The FIVE things to look out for when choosing a Documentary Wedding Photographer
‘Unobtrusive’. Absolutely, you want a photographer who isn’t going to get all bossy and draw too much attention to themselves. You want your wedding day to just ‘flow’ and for everyone to have a good time. But to some photographers unobtrusive means literally standing right back and capturing it from afar. But for me in order to capture the best, most compelling documentary wedding photographs with great composition, the ones that truly convey all the feelings and are ‘in the moment’, the photographer MUST get in close and actually be in the moment themselves. That doesn’t mean to say that they should interfere and spoil the moment, absolutely not! The best documentary wedding photographer is one that can rub along along with everyone and blend in like a guest to the extent that people just forget they are there.
‘Formal’ Family and Group Photos. No doubt you’ll come across some documentary photographers who will openly say that they prefer to limit these or to not to do them full stop, preferring to capture your day more naturally and without asking people to ‘pose’ for family photos. To me that’s a real shame. Absolutely, I too hate ‘rigid’ or even ‘Victorian’ looking photos, everyone staring and grimacing at the camera and all that sort of thing. But for me the trick is to make the ‘formal’ look ‘informal’. Therefore I will happily get all the various groups together and arrange them in a cool little formation in a nice setting somewhere. But then, if needed, I’ll inject a little humour and personality to get the best out of everyone – including Aunty Doris who hates the camera. I’ll also keep an eye out for and capture all those ‘in between’ moments because they in themselves can make for some awesome, natural looking documentary photos.
‘Capture all the moments’. Yes, definitely. Documentary wedding photography is all about that. But to truly capture the best moments a photographer needs to observe and anticipate. It’s not necessarily about reacting to a moment and then taking the photo because all too often the best moments are so brief that in a blink of an eye you’ve missed them. It’s about using experience to anticipate and ‘see’ a moment unfolding. Then the trick is to get into the right position, with the right camera settings, and with the right light and composition. Then it’s about patience and give the moment every chance of happening. Finally as everything unfolds the key is to ‘stay in the moment’ as you then click away. In amongst those few frames there’s every chance that you’ll end up with an absolute corker that will bring a smile to your face forever more.
‘Natural light photographer’. Absolutely, I too love to use all the available, natural light as much as possible. Indeed, fiddling with lights can not only spoil a moment but in doing so it can mean you end up missing the moment altogether! Used incorrectly they can also spoil the look of the photo. However, what happens when the available light is just horrible or non-existent? Admittedly using artificial lighting such as flash, LED and video lights can be technically demanding.
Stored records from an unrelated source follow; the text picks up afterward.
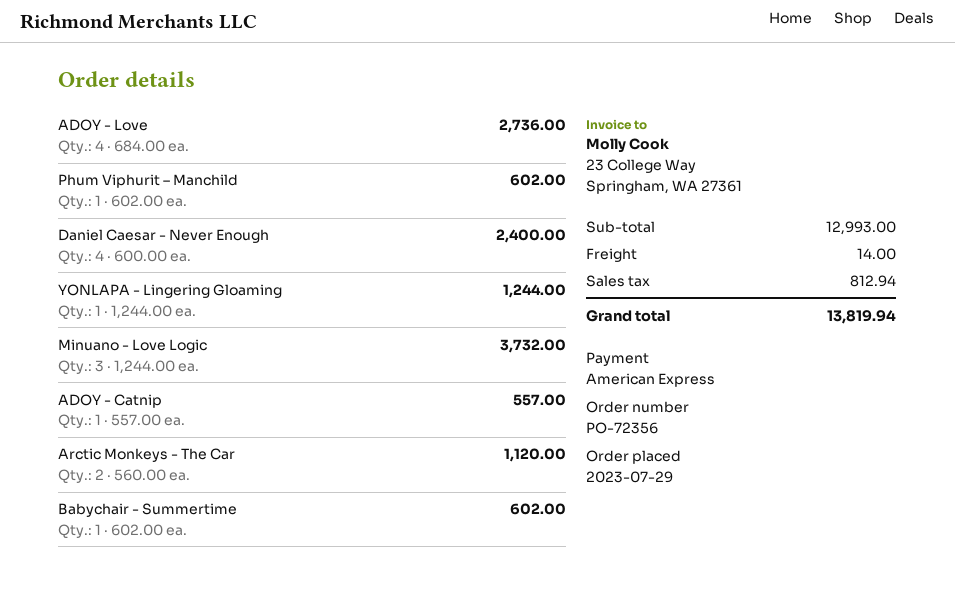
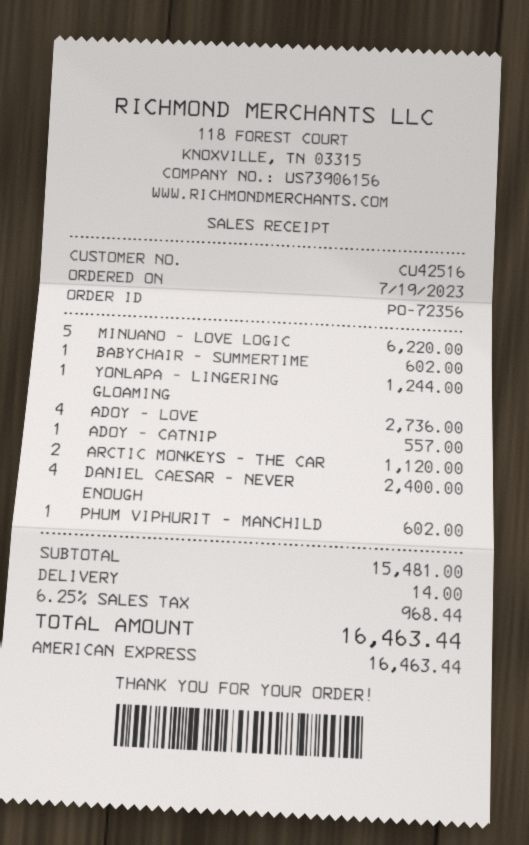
order date: 2023-07-29 -> 2023-07-19
Minuano - Love Logic: 3 for 3732.00 -> 5 for 6220.00
subtotal: 12993.00 -> 15481.00
tax: 812.94 -> 968.44
total: 13819.94 -> 16463.44

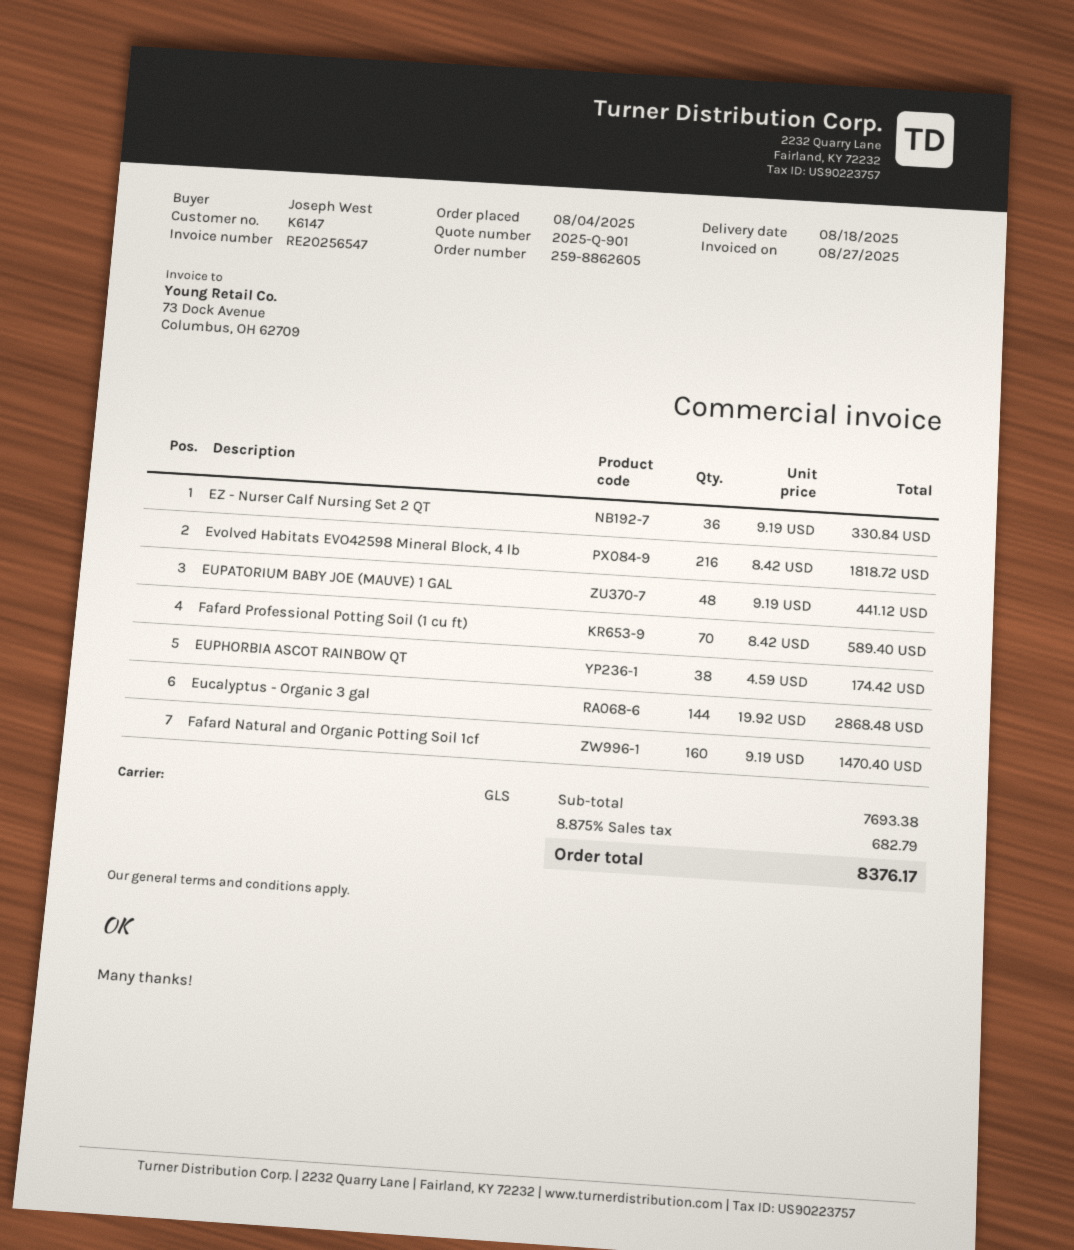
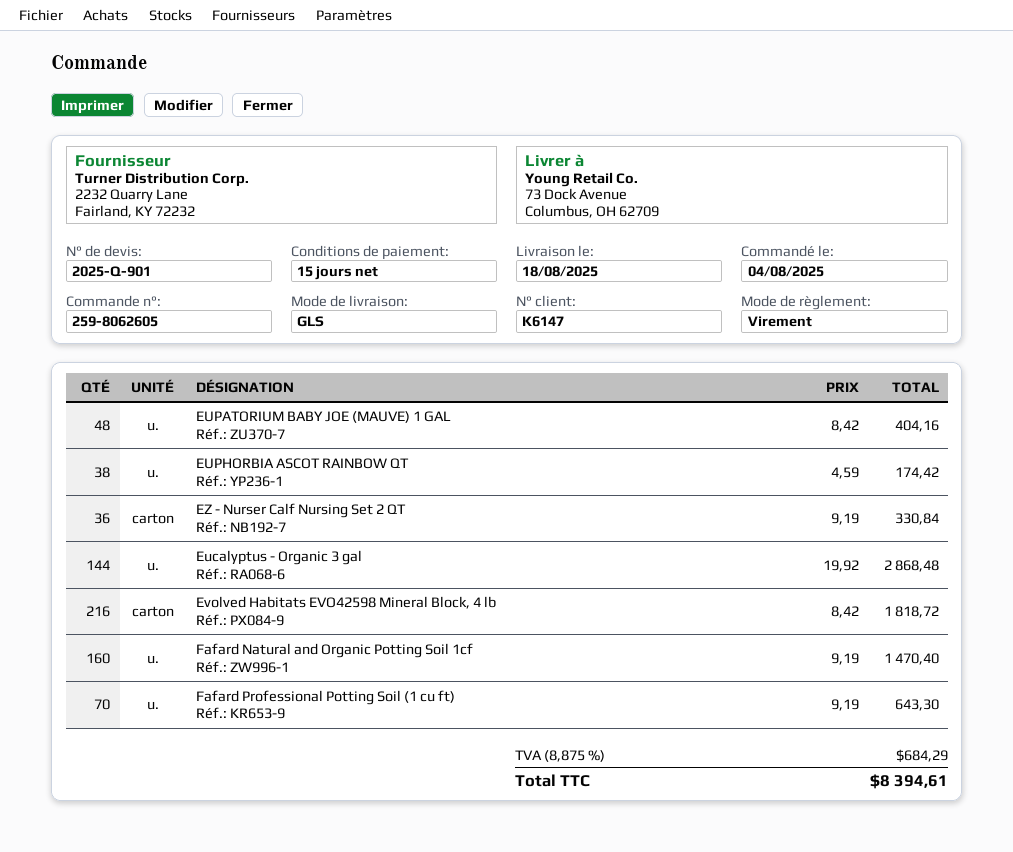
order number: 259-8862605 -> 259-8062605
EUPATORIUM BABY JOE (MAUVE) 1 GAL: 48 x 9.19 = 441.12 -> 48 x 8.42 = 404.16
Fafard Professional Potting Soil (1 cu ft): 70 x 8.42 = 589.40 -> 70 x 9.19 = 643.30
tax: 8.875% = 682.79 -> 8.875% = 684.29
total: 8376.17 -> 8394.61

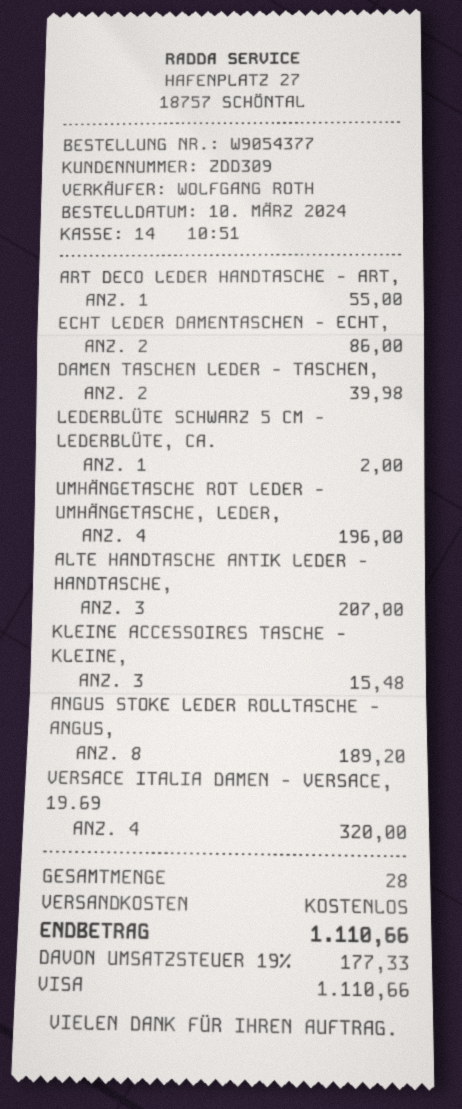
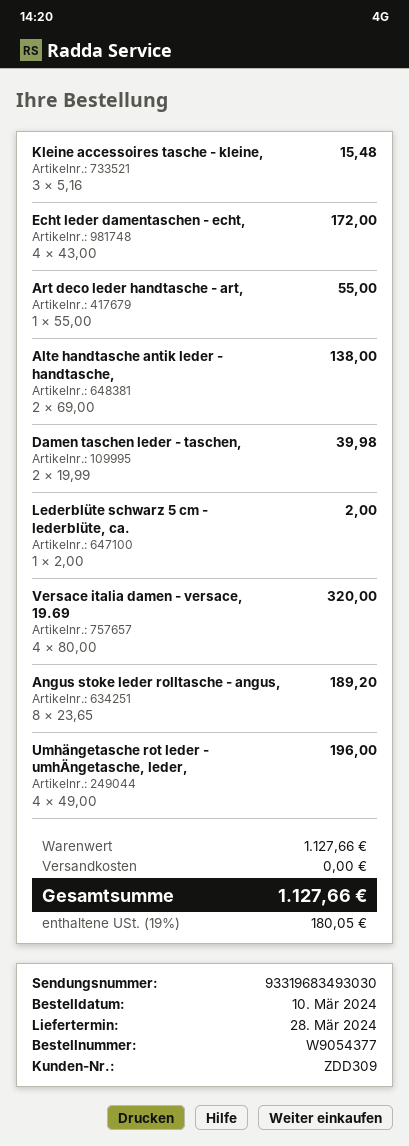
ECHT LEDER DAMENTASCHEN - ECHT,: 2 for 86.00 -> 4 for 172.00
ALTE HANDTASCHE ANTIK LEDER - HANDTASCHE,: 3 for 207.00 -> 2 for 138.00
tax: 19% = 177.33 -> 19% = 180.05
total: 1110.66 -> 1127.66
But if your photographer isn’t limited to just using natural light and can use artificial light well then they will be able to get awesome, well lit photos right through the day and into the evening, whatever the time of year.
‘We’ll make sure you’re not away from your guests for too long’. This obviously refers to when the photographer(s) take you off to get some lovely photos of the 2 of you. As a documentary / reportage wedding photographer I definitely buy into this and recognise that you’ll want to spend as much time as possible with all your guests. Which is fine as it’s during those times that I love to capture so many story-telling moments as you mingle your way around. But I do see ‘couples’ time, when I take the 2 of you off for photos, as being an equally great opportunity for documentary type photos. I encourage my couples to just be themselves and have a lot of fun. So, although I’ll take you round to some lovely spots where the backgrounds are lovely and the light is awesome, we won’t worry too much about posing as such and we’ll concentrate more on just capturing ‘you’, the sense of occasion, the lovely moments and the relationship between you. We can also break this time in to 2 or 3 small chunks through the day to minimise the time you are away.
‘Documentary’ or ‘Reportage’ are much overused terms in the world of wedding photography and they can mean different things to different people. What I’ve outlined above are 5 areas to think about about to ensure you end up getting what you really want in your wedding photographs. I hope that helps!